"the Beaver" Cleaver

NewAmerica

Banned
Mandarin
"The Beaver" is put in quote marks and I don't know whether it has a particular sense of humor. Does it sound completely decent or neutral? Or does it have a hint of sexutal connotation as you know the word "beaver" has several meanings and the sexual connotation is among them. It is Chinese character ri, in one context it is completely decent, dignified and grand, and in another it has strong sexual connocation.

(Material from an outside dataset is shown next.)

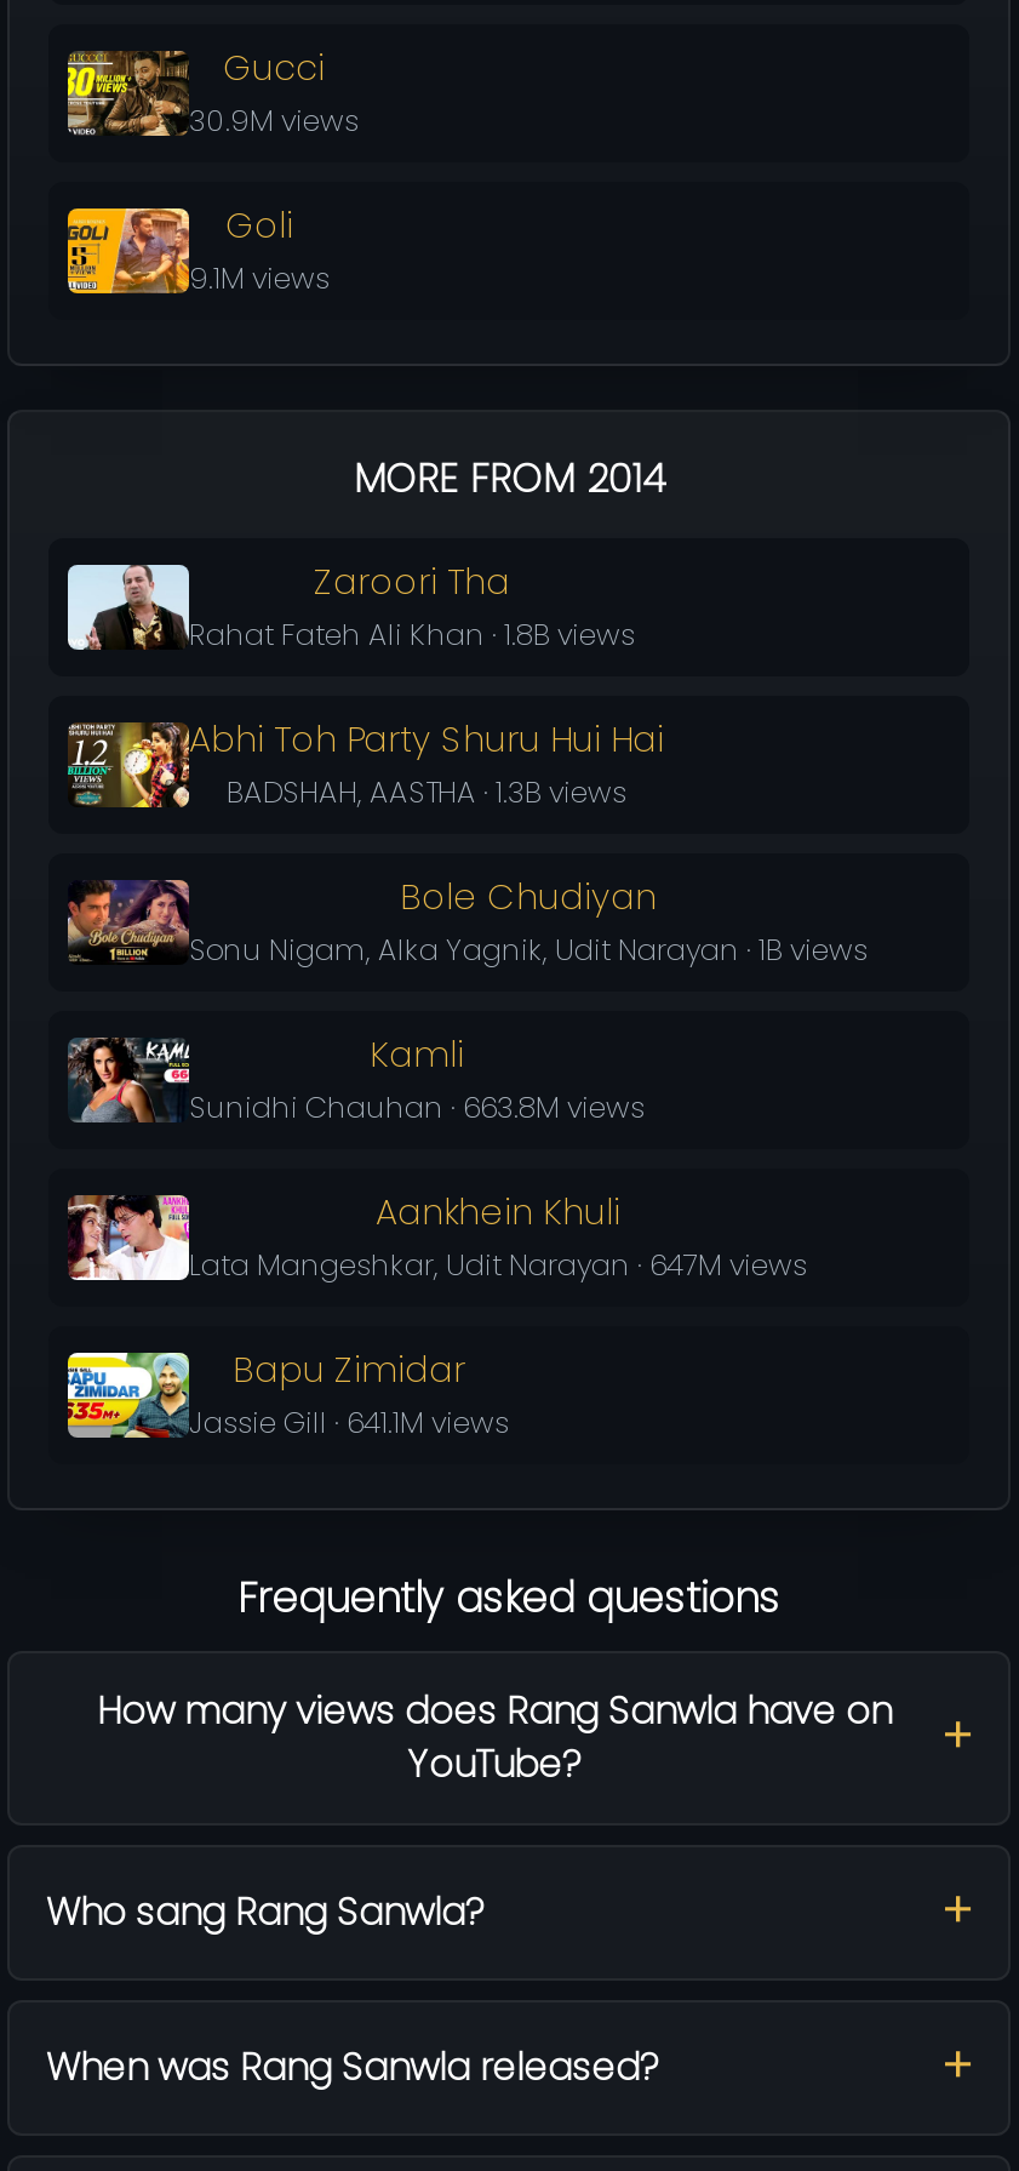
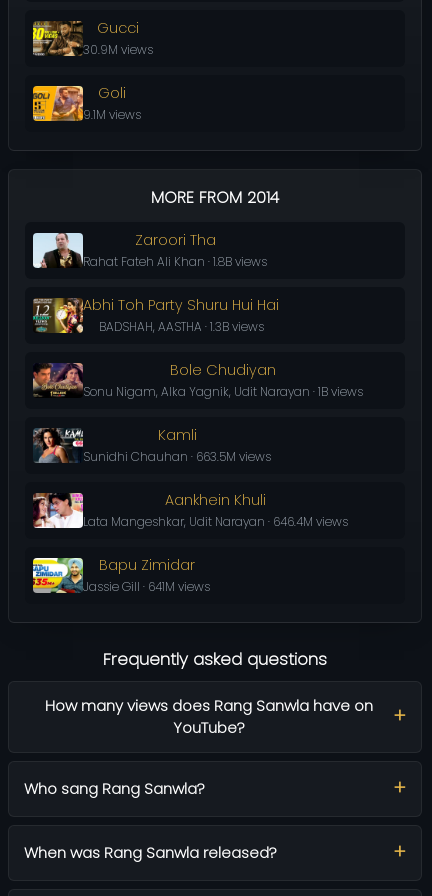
[189,1086,645,1127] Sunidhi Chauhan · 663.8M views -> [83,448,271,465] Sunidhi Chauhan · 663.5M views
[189,1243,807,1284] Lata Mangeshkar, Udit Narayan · 647M views -> [83,513,348,530] Lata Mangeshkar, Udit Narayan · 646.4M views
[189,1401,509,1442] Jassie Gill · 641.1M views -> [83,578,210,595] Jassie Gill · 641M views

***************************
Theodore "the Beaver" Cleaver is the fictional title character in the American television series Leave It to Beaver. Originally played by Jerry Mathers, seven-year-old ("almost eight") Beaver is the son of June and Ward Cleaver (Barbara Billingsley and Hugh Beaumont) and the brother of 13-year-old Wally Cleaver (Tony Dow).

Source:
Beaver Cleaver - Wikipedia
 
  • grassy

    Senior Member
    Polish

    NewAmerica

    Banned
    Mandarin
    Is thus a nickname decent and dignified?
    Do you know what beaver means in a particular context?

    Thank you
     

    Edinburgher

    Senior Member
    German/English bilingual
    Is thus a nickname decent and dignified?
    I wouldn't describe them as that, exactly. They are typically humorous, and occasionally rude.
    Do you know what beaver means in a particular context?
    Well, in your particular context this is explained in the wikipedia article you named as your source:
    Origin of the name Beaver
    It is during the course of the last episode the viewer learns how the Beaver got his nickname. In a 2006 interview, Jerry Mathers,[1] stated that series creator Joe Connelly, had a shipmate in the U.S. Merchant Marine named Beaver and simply liked the name. It was not until the finale that the writers invented an explanation for the nickname; i.e., as a young child, Wally mispronounced Beaver's given name - Theodore - as "Tweeter" and this become "Beaver." Mathers opined that after 6 years and 234 episodes, the writers could have come up with a better origin story.
     

    Chasint

    Senior Member
    English - England
    (a) If a known womanizer were to be nicknamed the Beaver Cleaver, then I would see this as a very crude reference to his sexual promiscuity.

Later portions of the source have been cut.